### Required work
Repeat the records exactly, with one exception: no images.

-------- Supplied data

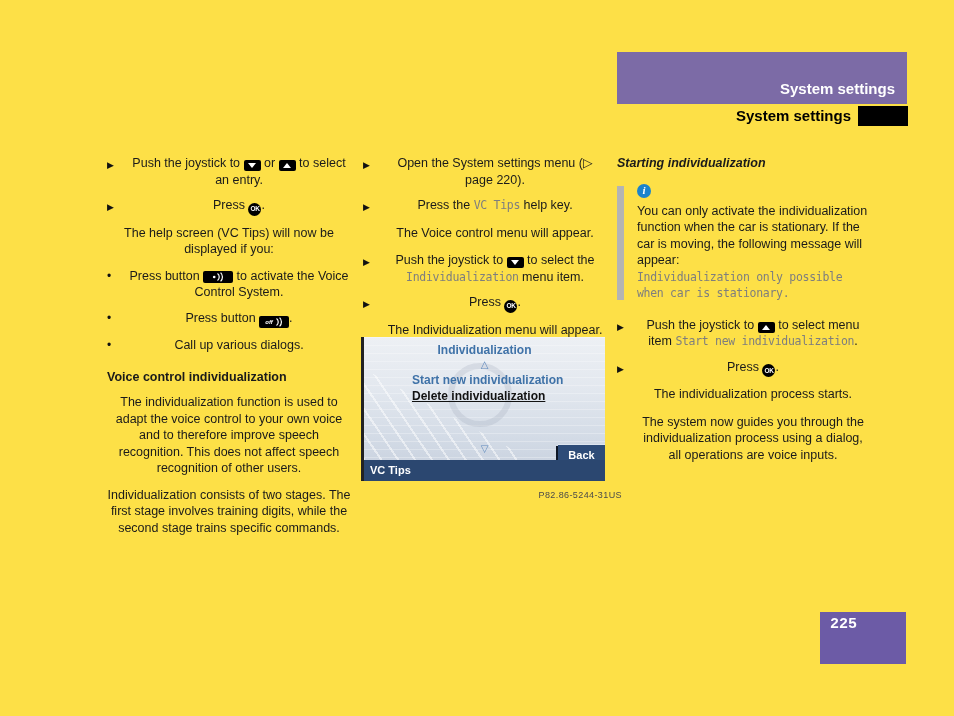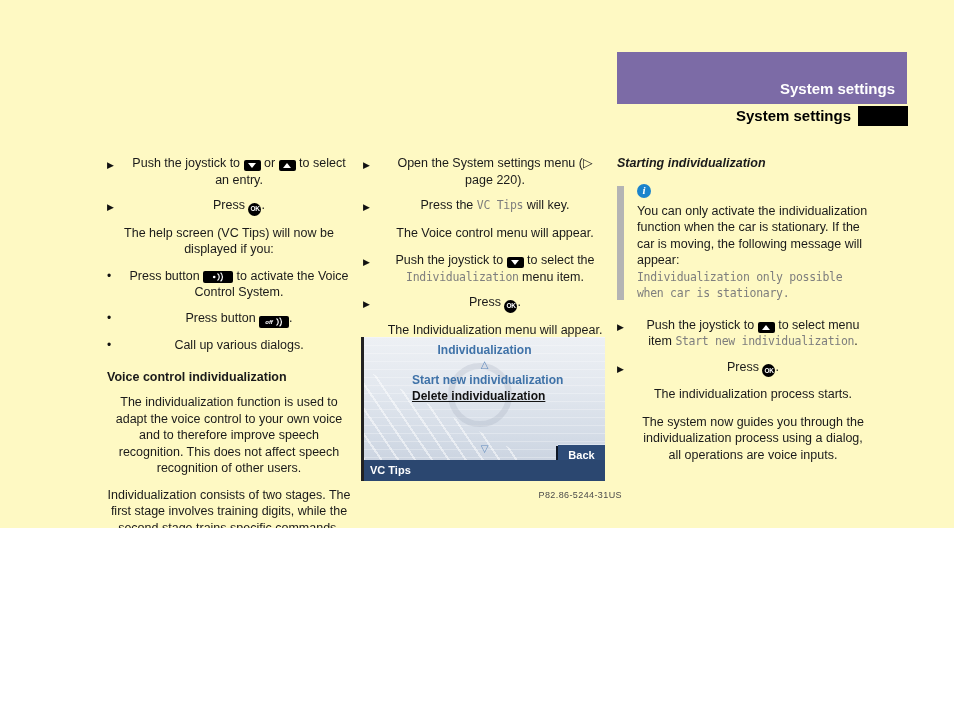--- a/index.html
+++ b/index.html
@@ -1,17 +1,17 @@
 <!DOCTYPE html>
 <html><head>
 <meta charset="utf-8">
 <style>
   html,body { margin:0; padding:0; background:#fff; }
   .page {
-    position:relative; width:954px; height:528px; background:#fef9c3;
+    position:relative; width:954px; height:716px; background:#fde047;
     font-family:"Liberation Sans","DejaVu Sans",sans-serif;
     font-size:12.5px; line-height:16.5px; color:#1a1a1a; overflow:hidden;
   }
   
   .banner {
     position:absolute; left:617px; top:52px; width:290px; height:52px;
     background:#7c6ba6; display:flex; align-items:flex-end; justify-content:flex-end;
   }
   .banner-title { color:#fff; font-weight:bold; font-size:15px; padding:0 12px 7px 0; }
   .subtitle-row {
@@ -182,21 +182,21 @@
   </div>
 
   <div class="col col-mid">
     <div class="step">
       <span class="arrow">▶</span>
       <p class="step-text">Open the System settings menu (▷ page 220).</p>
     </div>
     <div class="step">
       <span class="arrow">▶</span>
       <p class="step-text">
-        <span>Press the </span><span class="mono">VC Tips</span><span> will key.</span>
+        <span>Press the </span><span class="mono">VC Tips</span><span> help key.</span>
       </p>
     </div>
     <p class="note-ind">The Voice control menu will appear.</p>
     <div class="step">
       <span class="arrow">▶</span>
       <p class="step-text">
         <span>Push the joystick to </span><span class="kbd kbd-tri">
             <span class="t-down"></span>
           </span><span> to select the </span><span class="mono">Individualization</span><span> menu item.</span>
       </p>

----------------

### Written answer
--- a/index.html
+++ b/index.html
@@ -1,17 +1,17 @@
 <!DOCTYPE html>
 <html><head>
 <meta charset="utf-8">
 <style>
   html,body { margin:0; padding:0; background:#fff; }
   .page {
-    position:relative; width:954px; height:528px; background:#fef9c3;
+    position:relative; width:954px; height:716px; background:#fde047;
     font-family:"Liberation Sans","DejaVu Sans",sans-serif;
     font-size:12.5px; line-height:16.5px; color:#1a1a1a; overflow:hidden;
   }
   
   .banner {
     position:absolute; left:617px; top:52px; width:290px; height:52px;
     background:#7c6ba6; display:flex; align-items:flex-end; justify-content:flex-end;
   }
   .banner-title { color:#fff; font-weight:bold; font-size:15px; padding:0 12px 7px 0; }
   .subtitle-row {
@@ -182,21 +182,21 @@
   </div>
 
   <div class="col col-mid">
     <div class="step">
       <span class="arrow">▶</span>
       <p class="step-text">Open the System settings menu (▷ page 220).</p>
     </div>
     <div class="step">
       <span class="arrow">▶</span>
       <p class="step-text">
-        <span>Press the </span><span class="mono">VC Tips</span><span> will key.</span>
+        <span>Press the </span><span class="mono">VC Tips</span><span> help key.</span>
       </p>
     </div>
     <p class="note-ind">The Voice control menu will appear.</p>
     <div class="step">
       <span class="arrow">▶</span>
       <p class="step-text">
         <span>Push the joystick to </span><span class="kbd kbd-tri">
             <span class="t-down"></span>
           </span><span> to select the </span><span class="mono">Individualization</span><span> menu item.</span>
       </p>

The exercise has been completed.